• [DATA SHOWN]
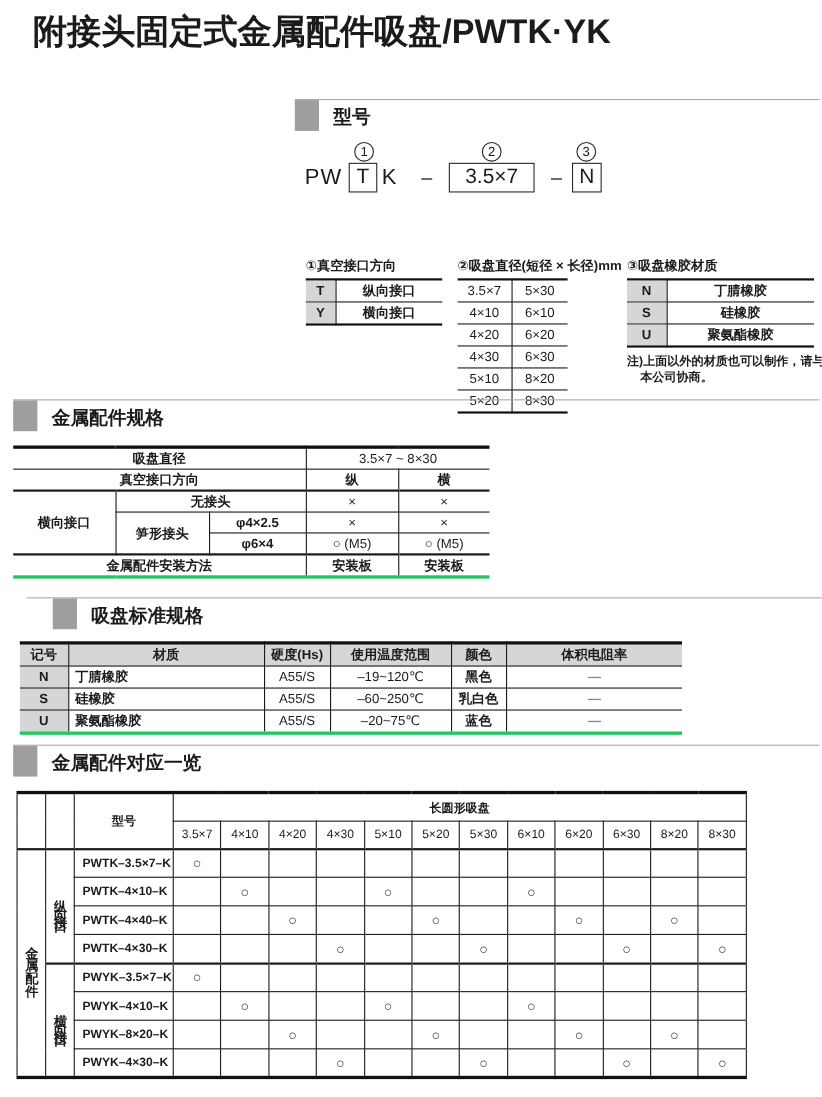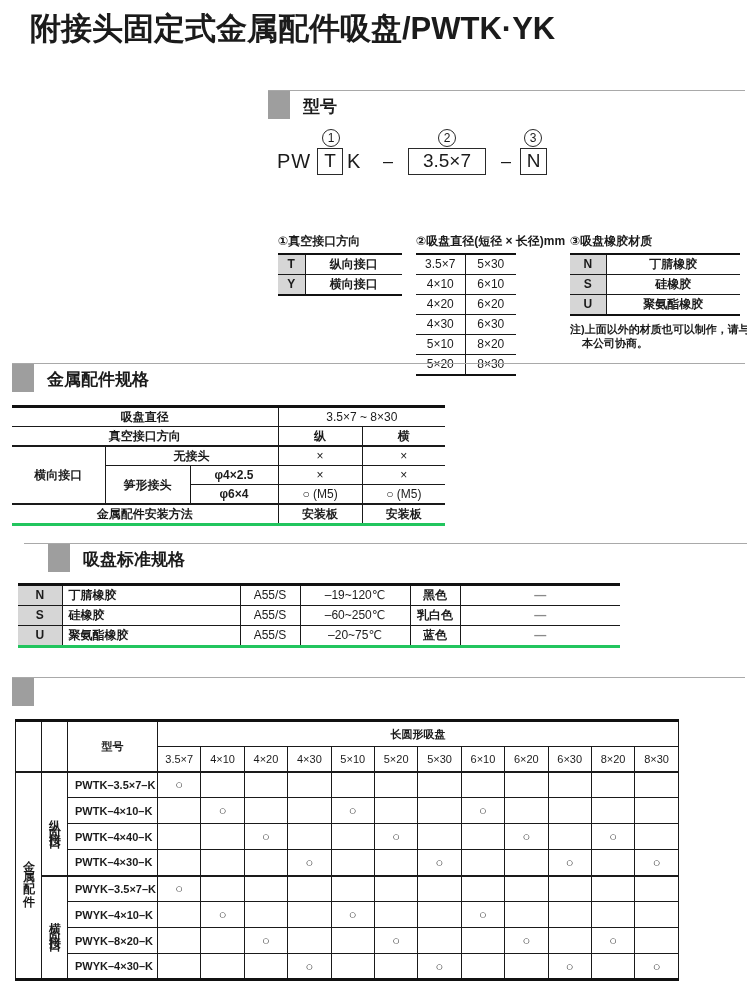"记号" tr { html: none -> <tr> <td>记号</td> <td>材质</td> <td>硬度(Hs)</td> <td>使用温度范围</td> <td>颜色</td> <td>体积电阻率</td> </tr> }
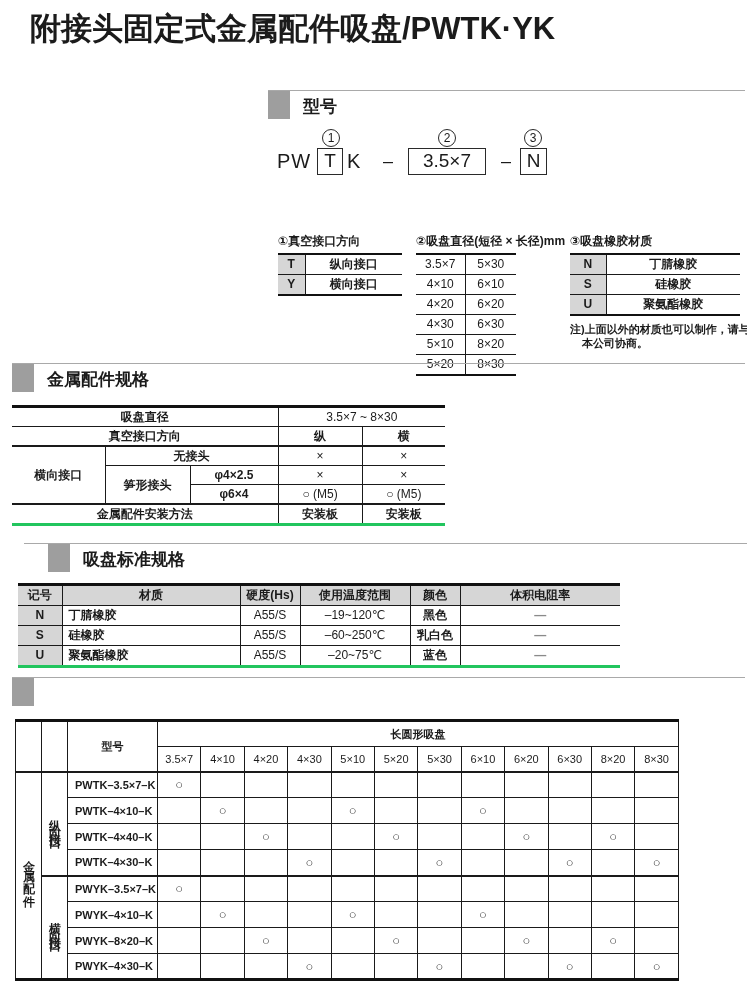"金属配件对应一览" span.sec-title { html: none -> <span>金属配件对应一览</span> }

* * *

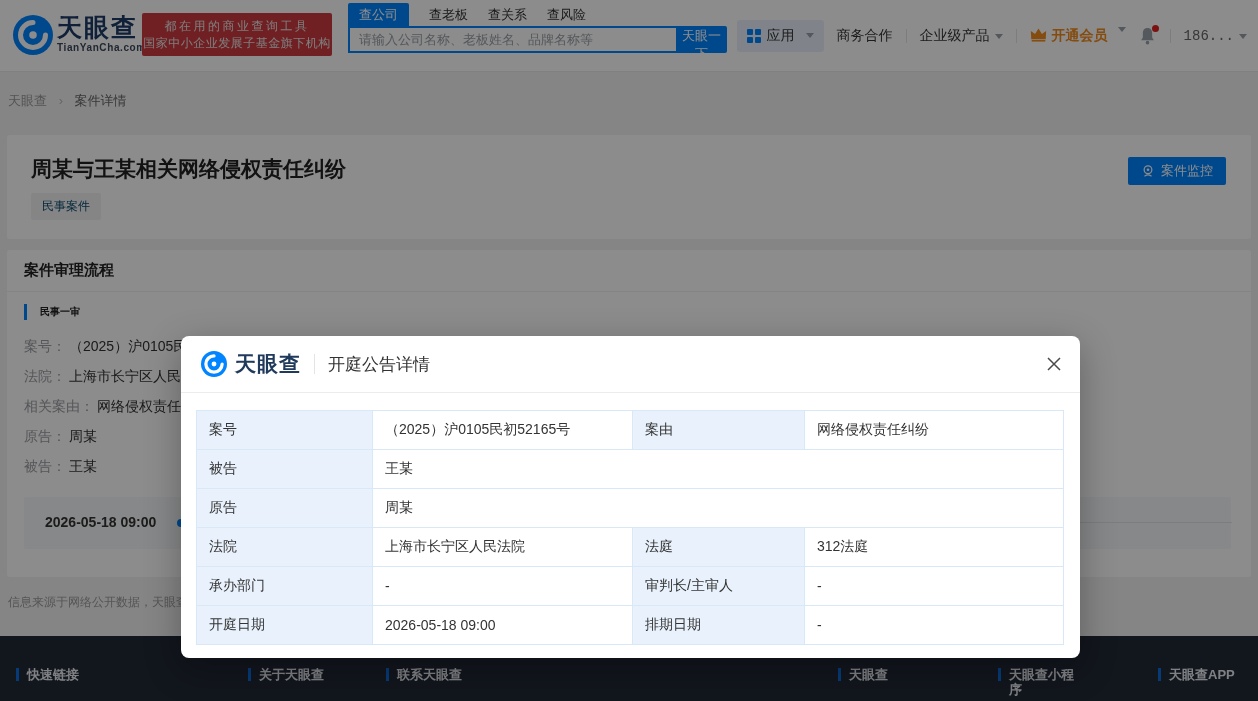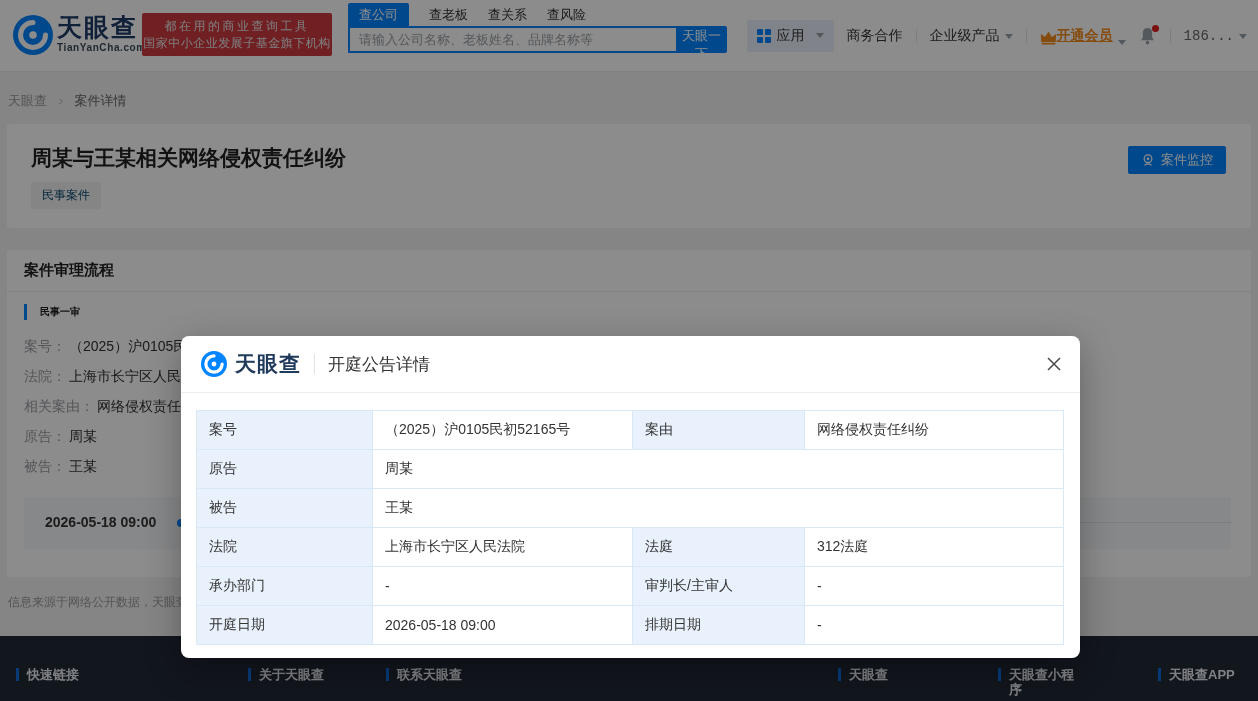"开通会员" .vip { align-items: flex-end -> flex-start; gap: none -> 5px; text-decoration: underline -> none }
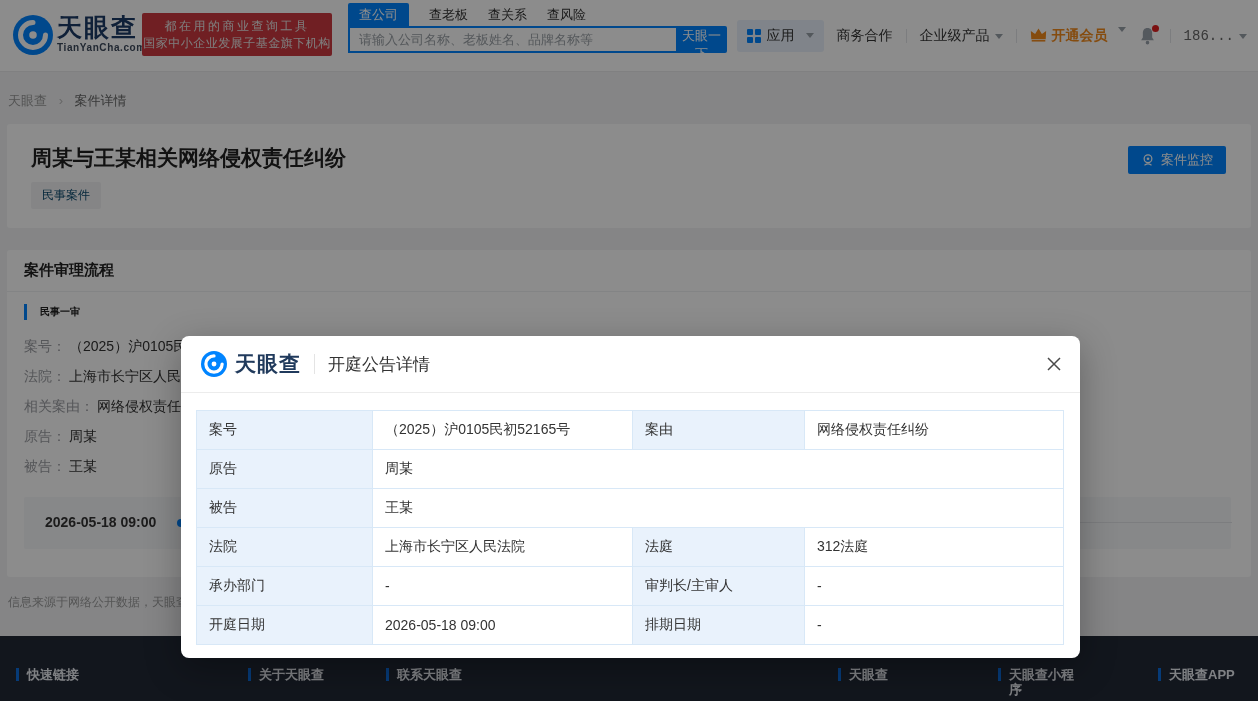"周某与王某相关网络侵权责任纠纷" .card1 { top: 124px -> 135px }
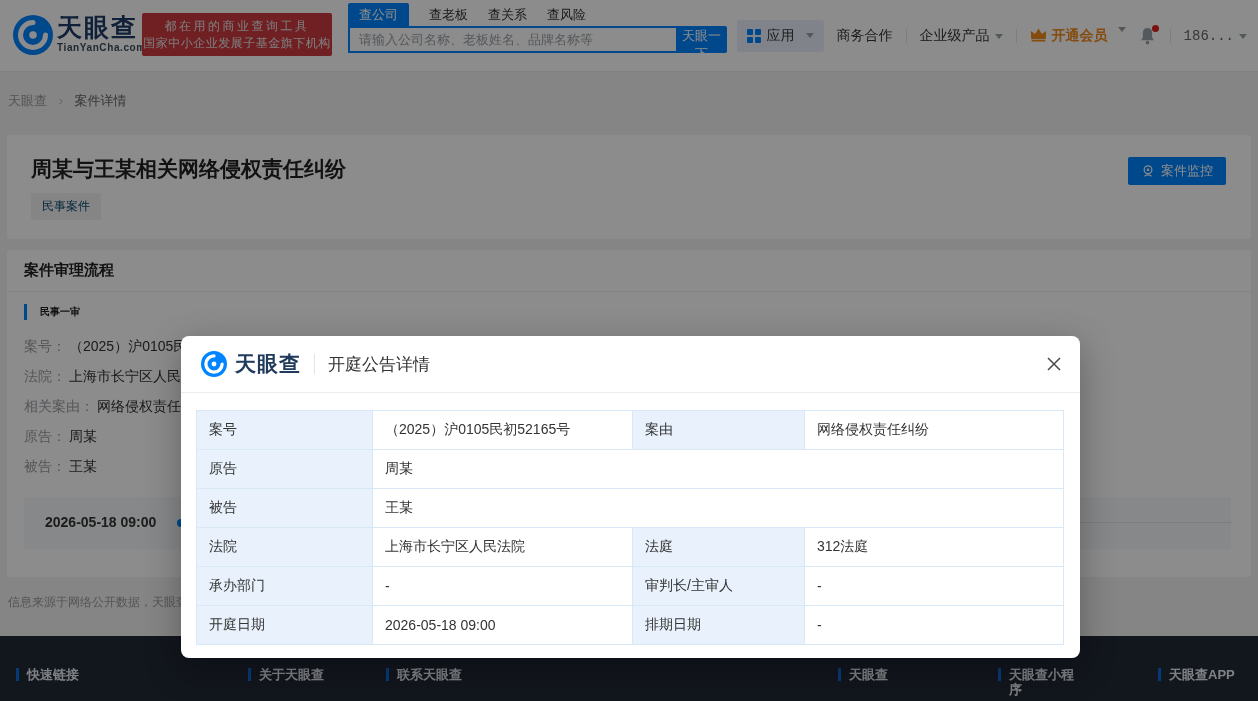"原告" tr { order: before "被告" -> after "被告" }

• [TASK DIRECTIONS] For this exercise, please set down exactly the lines of the listing above from the line with "none -> <tr>" up to and including the line with "none -> <span>金属配件对应一览</span>", and no pictures.

• [TASK ANSWER]
"记号" tr { html: none -> <tr> <td>记号</td> <td>材质</td> <td>硬度(Hs)</td> <td>使用温度范围</td> <td>颜色</td> <td>体积电阻率</td> </tr> }
"金属配件对应一览" span.sec-title { html: none -> <span>金属配件对应一览</span> }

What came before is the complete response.